--- Excerpted data ---
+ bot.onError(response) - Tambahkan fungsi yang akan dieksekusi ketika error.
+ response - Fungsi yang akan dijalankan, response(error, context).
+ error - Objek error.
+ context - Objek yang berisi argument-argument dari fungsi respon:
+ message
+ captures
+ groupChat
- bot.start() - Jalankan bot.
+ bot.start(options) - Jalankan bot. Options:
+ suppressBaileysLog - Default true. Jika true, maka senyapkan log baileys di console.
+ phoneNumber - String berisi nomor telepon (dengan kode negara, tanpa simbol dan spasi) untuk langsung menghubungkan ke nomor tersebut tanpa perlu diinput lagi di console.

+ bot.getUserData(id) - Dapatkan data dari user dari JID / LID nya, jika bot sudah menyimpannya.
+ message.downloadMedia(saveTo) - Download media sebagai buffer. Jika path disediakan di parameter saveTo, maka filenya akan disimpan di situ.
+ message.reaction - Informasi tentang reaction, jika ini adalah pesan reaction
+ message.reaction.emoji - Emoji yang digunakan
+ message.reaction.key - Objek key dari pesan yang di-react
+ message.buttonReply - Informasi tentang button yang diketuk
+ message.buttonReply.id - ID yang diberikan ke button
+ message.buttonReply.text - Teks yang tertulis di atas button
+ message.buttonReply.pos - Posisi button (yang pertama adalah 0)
---
Set the entries down again, unchanged and complete.

+ bot.onError(response) - Tambahkan fungsi yang akan dieksekusi ketika error.
+ response - Fungsi yang akan dijalankan, response(error, context).
+ error - Objek error.
+ context - Objek yang berisi argument-argument dari fungsi respon:
+ message
+ captures
+ groupChat
- bot.start() - Jalankan bot.
+ bot.start(options) - Jalankan bot. Options:
+ suppressBaileysLog - Default true. Jika true, maka senyapkan log baileys di console.
+ phoneNumber - String berisi nomor telepon (dengan kode negara, tanpa simbol dan spasi) untuk langsung menghubungkan ke nomor tersebut tanpa perlu diinput lagi di console.

+ bot.getUserData(id) - Dapatkan data dari user dari JID / LID nya, jika bot sudah menyimpannya.
+ message.downloadMedia(saveTo) - Download media sebagai buffer. Jika path disediakan di parameter saveTo, maka filenya akan disimpan di situ.
+ message.reaction - Informasi tentang reaction, jika ini adalah pesan reaction
+ message.reaction.emoji - Emoji yang digunakan
+ message.reaction.key - Objek key dari pesan yang di-react
+ message.buttonReply - Informasi tentang button yang diketuk
+ message.buttonReply.id - ID yang diberikan ke button
+ message.buttonReply.text - Teks yang tertulis di atas button
+ message.buttonReply.pos - Posisi button (yang pertama adalah 0)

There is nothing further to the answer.